A police officer’s misconduct or misdemeanor conviction may result in disciplinary action by the officer’s department or the California State Personnel Board (SPB).
Note, though, that if a department or the SPB wants to take disciplinary action, the officer can appeal that decision. An appeal means that the officer is entitled to attend a settlement hearing before an administrative law judge.
A hearing is like a mini criminal or civil trial. The subject officer and his/her police department (or internal affairs division) may offer evidence on their respective behalf.
The judge will typically recommend an adverse action if the department shows:
- the suspected officer took some act which qualifies for an adverse action,
- the department has proper grounds to discipline the officer, and
- the specific adverse action taken by the department is appropriate.12
Note that the burden of proof at an evidentiary hearing is “by a preponderance of evidence.” This is a lower standard than the “beyond a reasonable doubt” standard used in California criminal cases.13
6. How can a lawyer help?
Attorneys play a critical role in helping police officers suspected of misconduct or criminal acts.
For example, a skilled lawyer can represent the cop in criminal or civil court.

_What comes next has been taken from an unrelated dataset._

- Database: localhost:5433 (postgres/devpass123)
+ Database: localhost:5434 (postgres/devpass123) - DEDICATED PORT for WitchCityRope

With respect to criminal cases, a criminal defense attorney can try to get an acquittal, or a case dismissed, so that there is no conviction that triggers discipline. A lawyer can also try to get a felony charge reduced to a misdemeanor so that, if a conviction occurs, the officer is not automatically fired.
Lawyers can also represent peace officers at administrative hearings to fight any proposed disciplinary actions. If discipline gets imposed, an attorney can help the officer appeal that decision.
For additional help…
If you are a police officer facing disciplinary action by your employer, we invite you to contact our criminal defense firm at the Shouse Law Group. Our attorneys provide both free consultations and legal advice you can trust.

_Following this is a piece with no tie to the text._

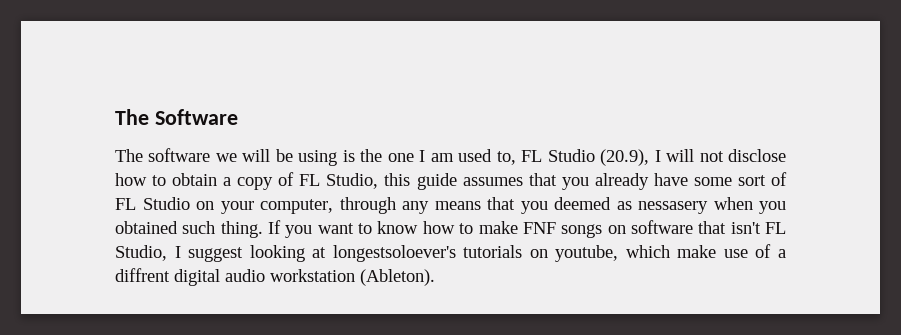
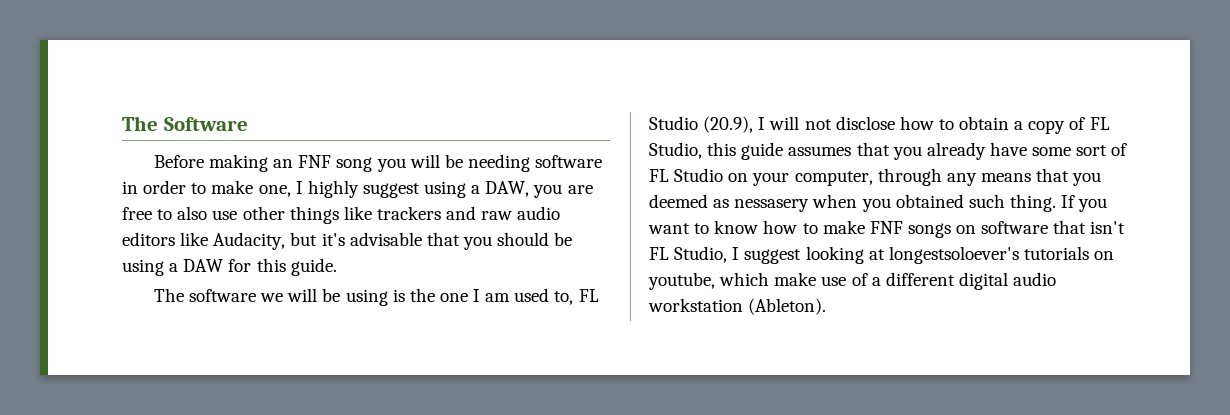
+ Before making an FNF song you will be needing software in order to make one, I highly suggest using a DAW, you are free to also use other things like trackers and raw audio editors like Audacity, but it's advisable that you should be using a DAW for this guide.
- If you want to know how to make FNF songs on software that isn't FL Studio, I suggest looking at longestsoloever's tutorials on youtube, which make use of a diffrent digital audio workstation (Ableton).
+ If you want to know how to make FNF songs on software that isn't FL Studio, I suggest looking at longestsoloever's tutorials on youtube, which make use of a different digital audio workstation (Ableton).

Our lawyers also represent clients throughout California, including those in Los Angeles, San Diego, San Francisco, Pasadena, and Sacramento.
- See, for example, Protocol for District Attorney Officer-Involved Shooting Response Program, Los Angeles County District Attorney’s Office, Updated April 15, 2009.

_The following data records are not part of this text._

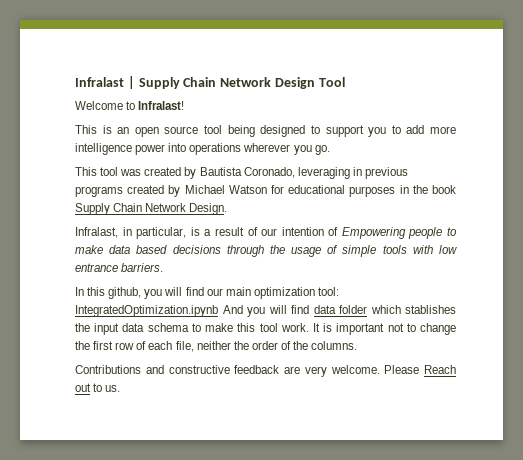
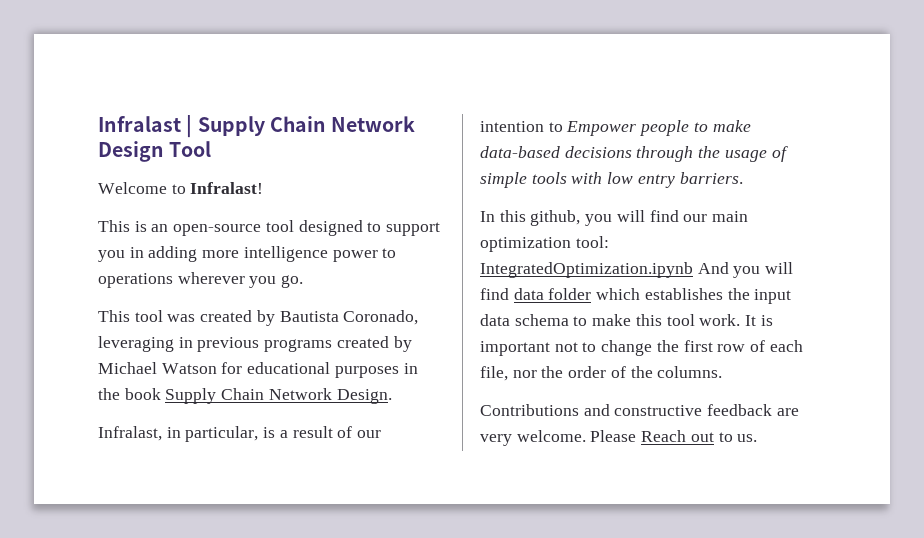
- This is an open source tool being designed to support you to add more intelligence power into operations wherever you go.
+ This is an open-source tool designed to support you in adding more intelligence power to operations wherever you go.
- Infralast, in particular, is a result of our intention of Empowering people to make data based decisions through the usage of simple tools with low entrance barriers.
+ Infralast, in particular, is a result of our intention to Empower people to make data-based decisions through the usage of simple tools with low entry barriers.
- In this github, you will find our main optimization tool: IntegratedOptimization.ipynb And you will find data folder which stablishes the input data schema to make this tool work.
+ In this github, you will find our main optimization tool: IntegratedOptimization.ipynb And you will find data folder which establishes the input data schema to make this tool work.
- It is important not to change the first row of each file, neither the order of the columns.
+ It is important not to change the first row of each file, nor the order of the columns.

- California Government Code Section 3300, et seq.
- See, for example, California Government Code Section 3303.
- See Lybarger v. City of Los Angeles, 40 Cal.3d 822 (1985).
- See same.
- California Government Code Section 1029.
- Adams v. County of Sacramento, 235 Cal.App.3d 872 (1991).
- See “California’s Criminal Cops: Who they are, what they did, why some are still working,” Berkely Journalism (2019).
- In re Craig, 12 Cal.2d 93 (1938). See also, In re Grant, 58 Cal. 4th 469 (2014).
- California Government Code Section 19570.
- Skelly v. State Personnel Board, 15 Cal.3d 194 (1975).
- See State Personnel Board Evidentiary Hearing Process, SPB Statutes and Regulations Supplement (Vol. II – Regulations), January 01, 2018.
- See same.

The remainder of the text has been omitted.